Are Hazelnuts Good for Fatty Liver? Evidence and Guidance

Written by
Bolt Pharmacy
Published on
1/3/2026

Are hazelnuts good for fatty liver? Many people with non-alcoholic fatty liver disease (NAFLD) or metabolic dysfunction-associated steatotic liver disease (MASLD) seek dietary strategies to support liver health. Hazelnuts, rich in monounsaturated fats, vitamin E, and antioxidants, may offer benefits when included as part of a Mediterranean-style eating pattern. Whilst no studies have tested hazelnuts alone for fatty liver outcomes, research on nuts generally suggests they support metabolic health and may help reduce liver fat when consumed in appropriate portions.

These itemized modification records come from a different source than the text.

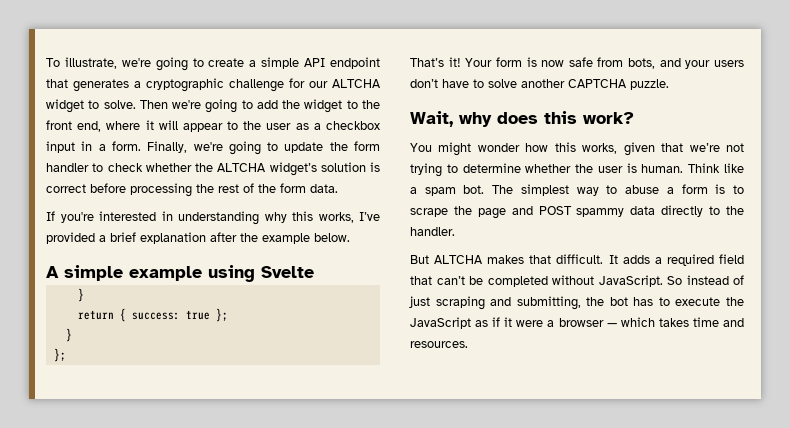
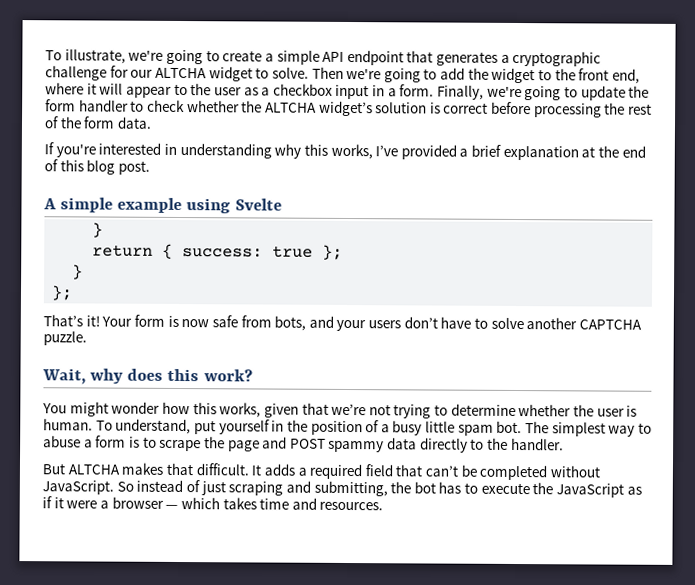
- If you're interested in understanding why this works, I’ve provided a brief explanation after the example below.
+ If you're interested in understanding why this works, I’ve provided a brief explanation at the end of this blog post.
- Think like a spam bot.
+ To understand, put yourself in the position of a busy little spam bot.

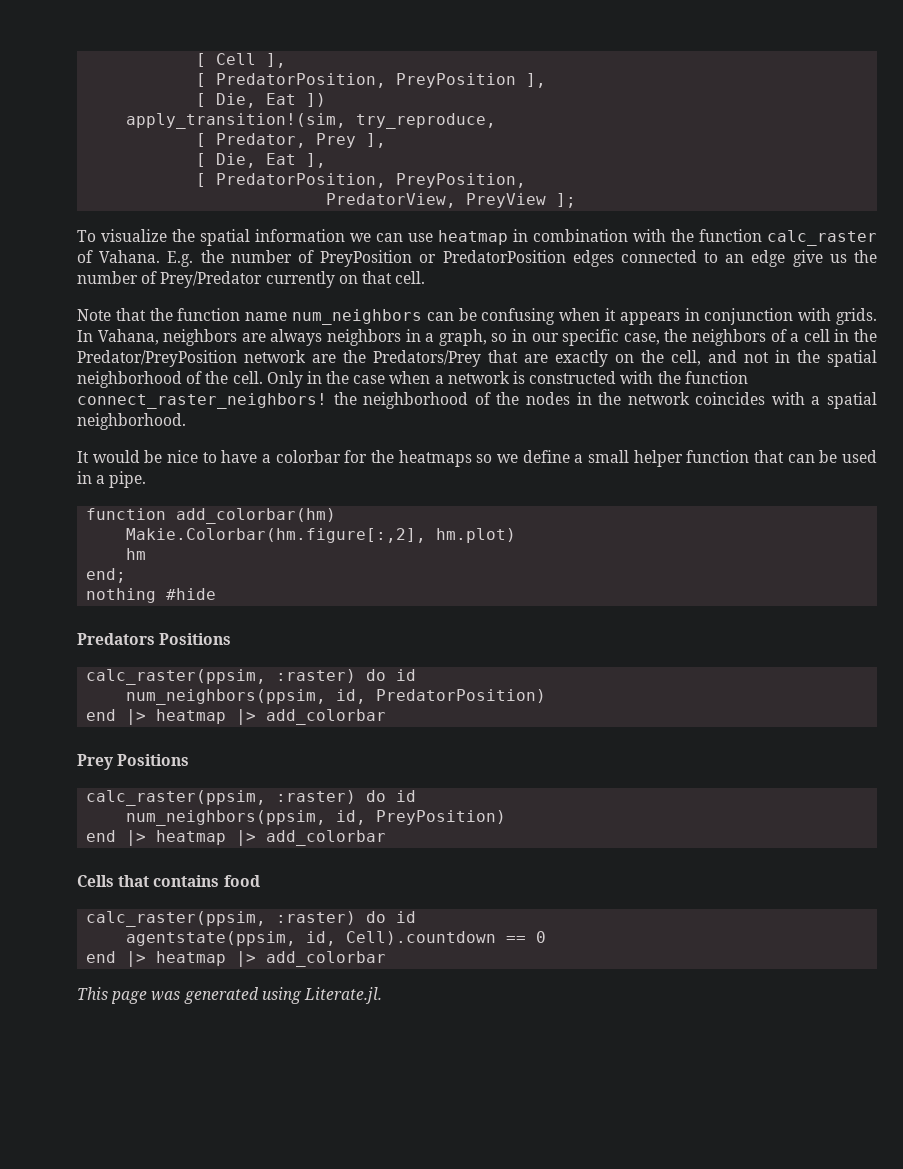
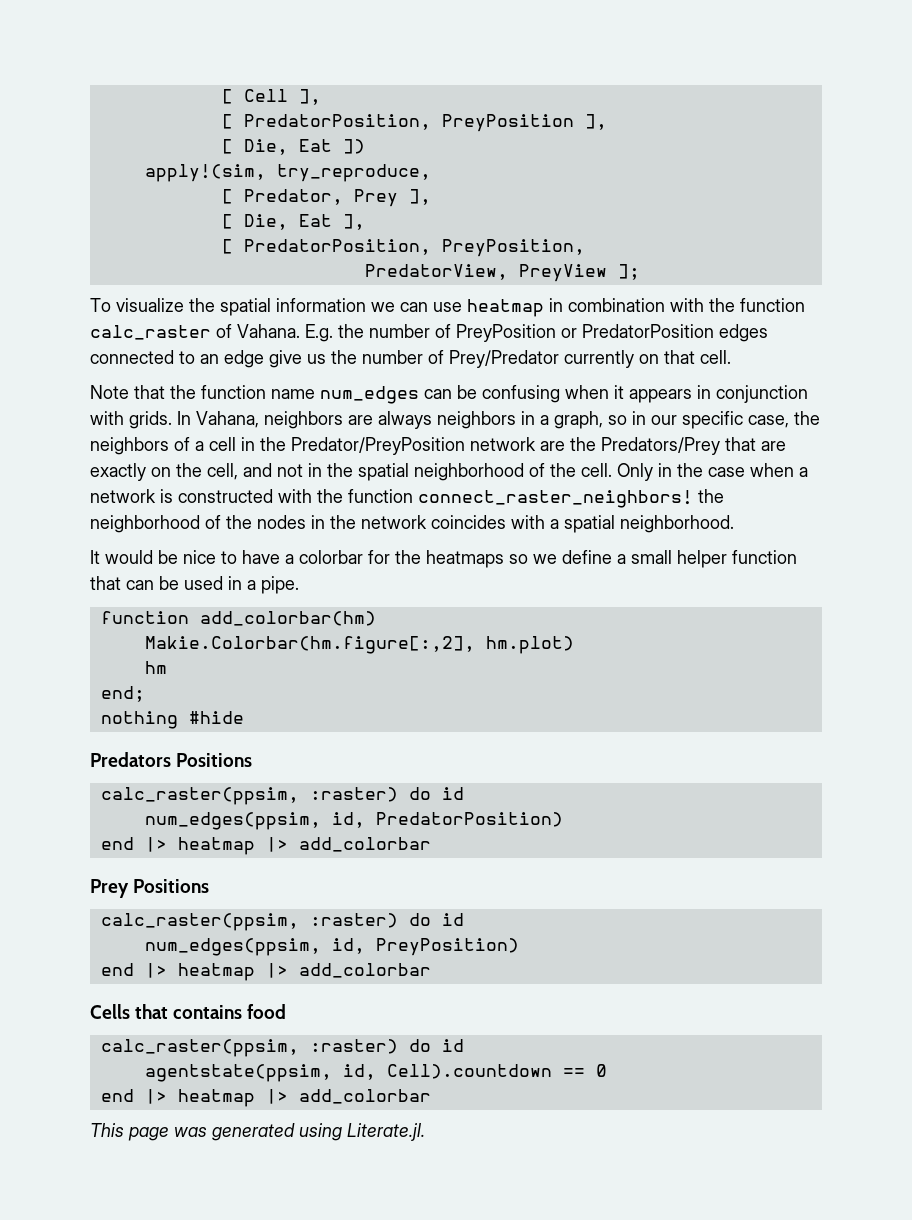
- apply_transition!(sim, try_reproduce,
+ apply!(sim, try_reproduce,
- Note that the function name num_neighbors can be confusing when it appears in conjunction with grids.
+ Note that the function name num_edges can be confusing when it appears in conjunction with grids.
- num_neighbors(ppsim, id, PredatorPosition)
+ num_edges(ppsim, id, PredatorPosition)
- num_neighbors(ppsim, id, PreyPosition)
+ num_edges(ppsim, id, PreyPosition)

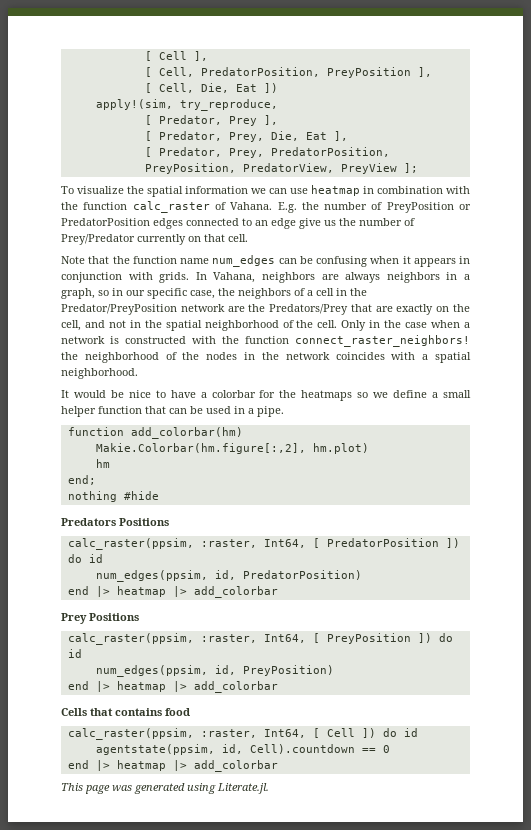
- [ PredatorPosition, PreyPosition ],
+ [ Cell, PredatorPosition, PreyPosition ],
- [ Die, Eat ])
+ [ Cell, Die, Eat ])
- [ Die, Eat ],
+ [ Predator, Prey, Die, Eat ],
- [ PredatorPosition, PreyPosition,
- PredatorView, PreyView ];
+ [ Predator, Prey, PredatorPosition, PreyPosition, PredatorView, PreyView ];
  Predators Positions
- calc_raster(ppsim, :raster) do id
+ calc_raster(ppsim, :raster, Int64, [ PredatorPosition ]) do id
  Prey Positions
- calc_raster(ppsim, :raster) do id
+ calc_raster(ppsim, :raster, Int64, [ PreyPosition ]) do id
  Cells that contains food
- calc_raster(ppsim, :raster) do id
+ calc_raster(ppsim, :raster, Int64, [ Cell ]) do id

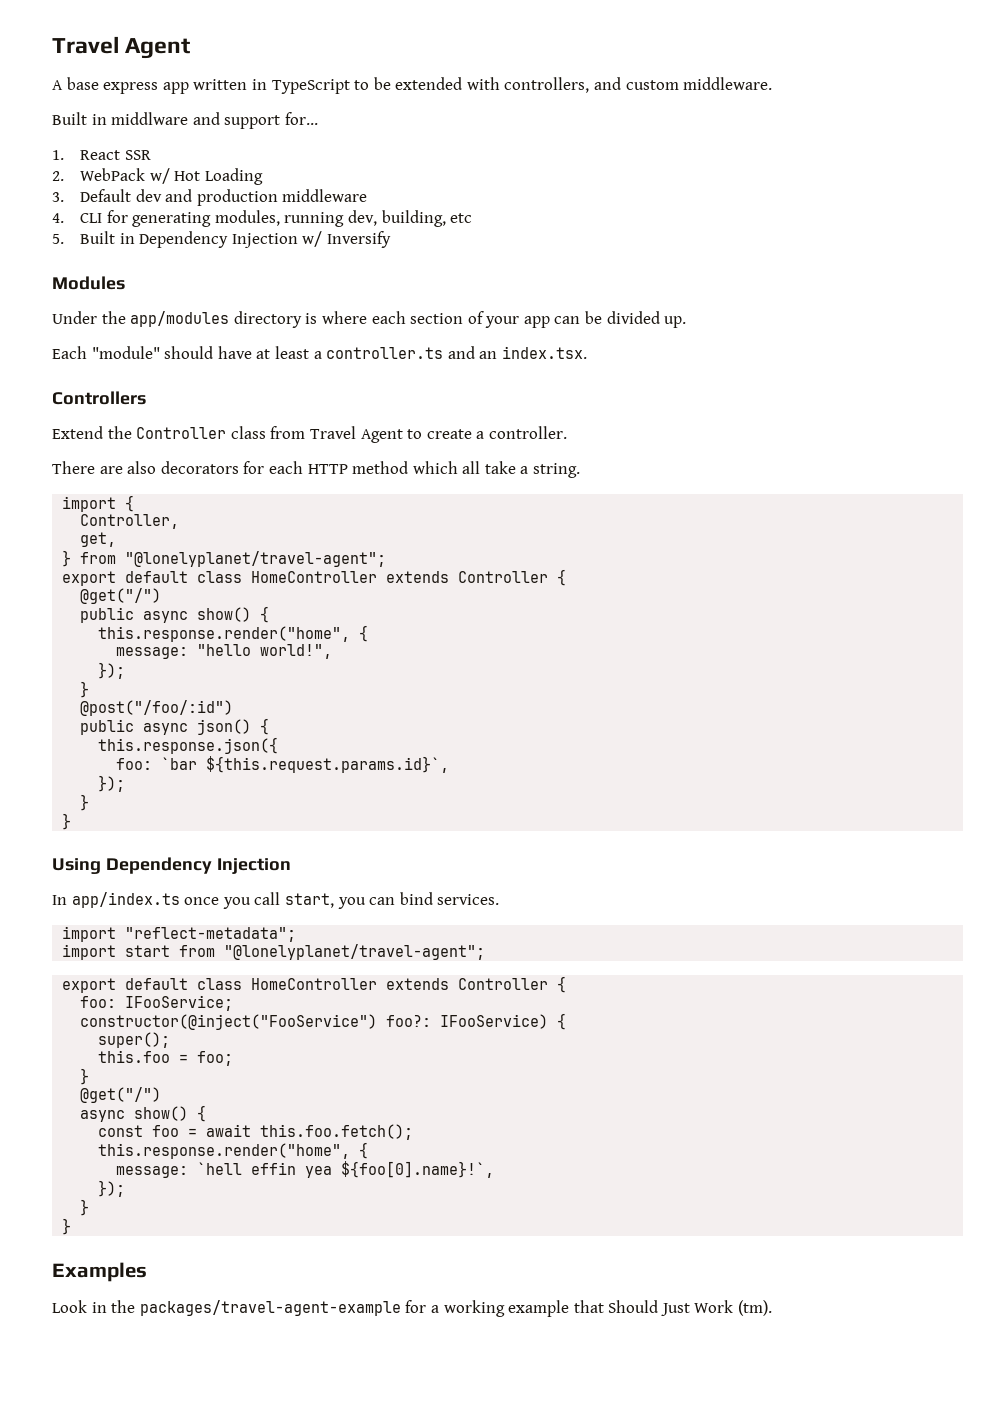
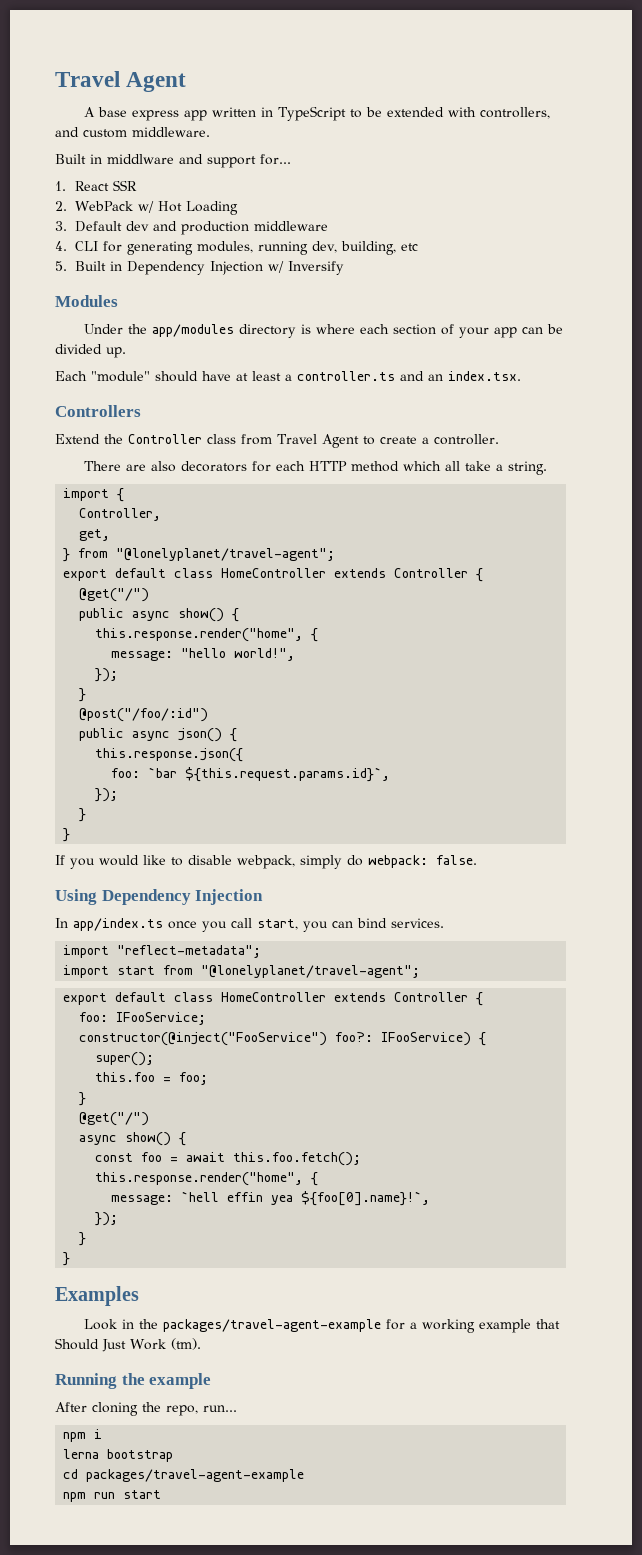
+ If you would like to disable webpack, simply do webpack: false.
+ Running the example
+ After cloning the repo, run...
+ npm i
+ lerna bootstrap
+ cd packages/travel-agent-example
+ npm run start

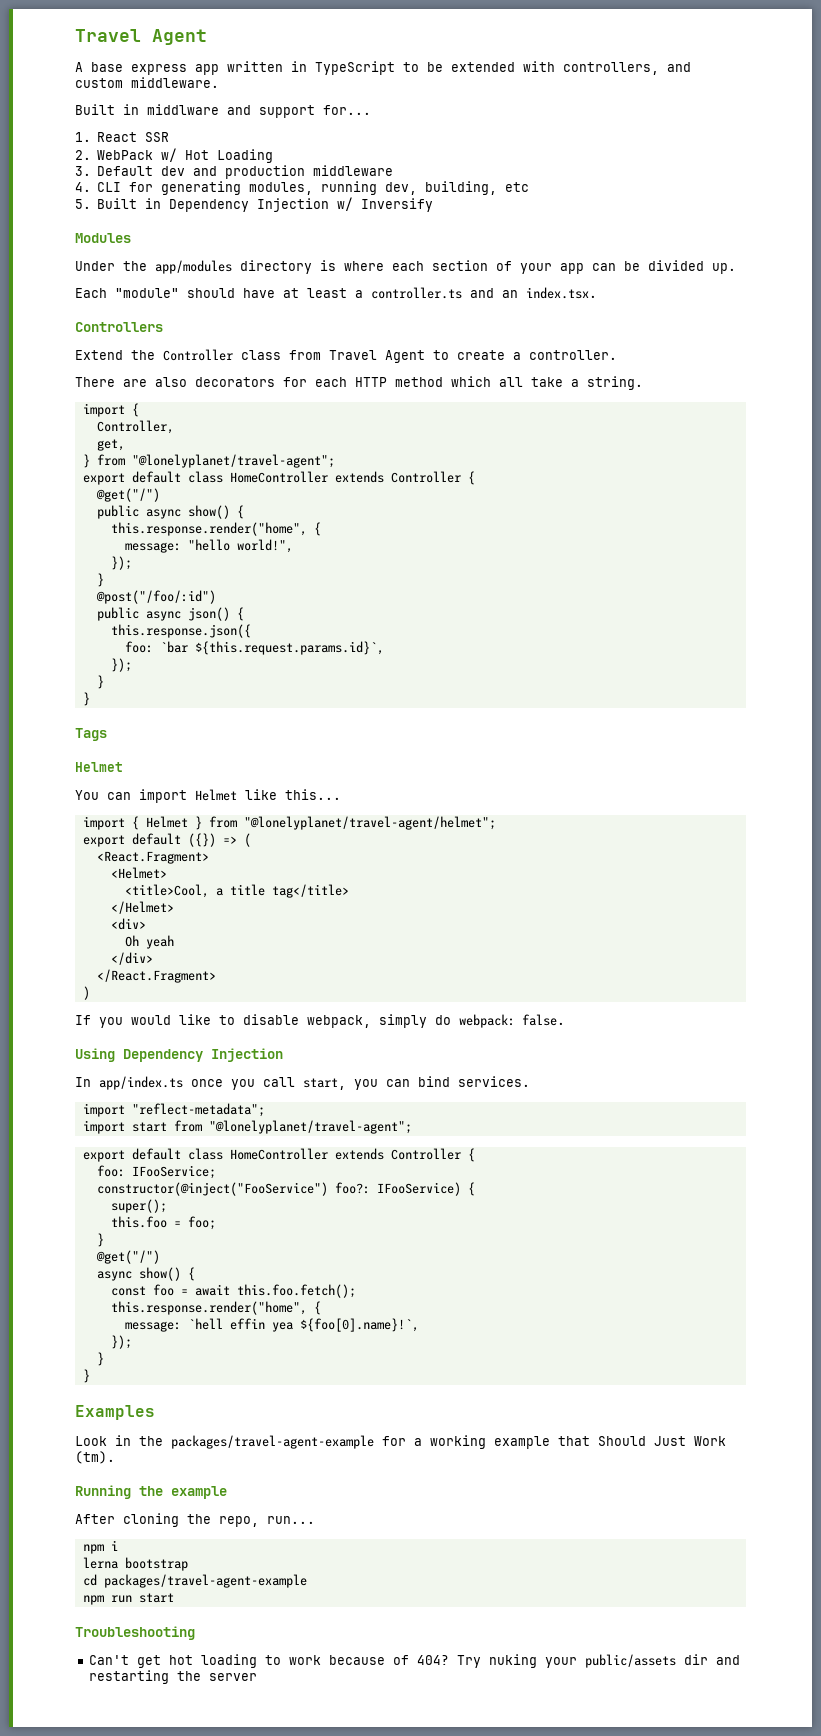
+ Tags
+ Helmet
+ You can import Helmet like this...
+ import { Helmet } from "@lonelyplanet/travel-agent/helmet";
+ export default ({}) => (
+ <React.Fragment>
+ <Helmet>
+ <title>Cool, a title tag</title>
+ </Helmet>
+ <div>
+ Oh yeah
+ </div>
+ </React.Fragment>
+ )
+ Troubleshooting
+ Can't get hot loading to work because of 404? Try nuking your public/assets dir and restarting the server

This article examines the evidence for hazelnuts in fatty liver disease management, their nutritional profile, and how to incorporate them safely into a liver-friendly diet alongside broader lifestyle modifications recommended by NICE guidance.

Summary: Hazelnuts may support liver health when included as part of a balanced, Mediterranean-style diet, though they are not a standalone treatment for fatty liver disease.

  • Hazelnuts contain monounsaturated fats, vitamin E, and antioxidants that may help reduce oxidative stress and inflammation in the liver.
  • No randomised controlled trials have tested hazelnuts specifically for fatty liver outcomes, but research on nuts generally shows promising metabolic benefits.
  • A recommended portion is 30g daily (approximately 20 hazelnuts) as part of a calorie-controlled diet to avoid excessive energy intake.
  • NICE guidance emphasises Mediterranean-style dietary patterns, gradual weight loss of 7–10%, and at least 150 minutes of weekly exercise for fatty liver disease management.
  • Hazelnuts should be consumed raw or dry-roasted without added salt or sugar, and individuals with nut allergies must avoid them entirely.
  • Comprehensive dietary management requires limiting added sugars, alcohol, and ultra-processed foods whilst increasing vegetables, whole grains, and oily fish.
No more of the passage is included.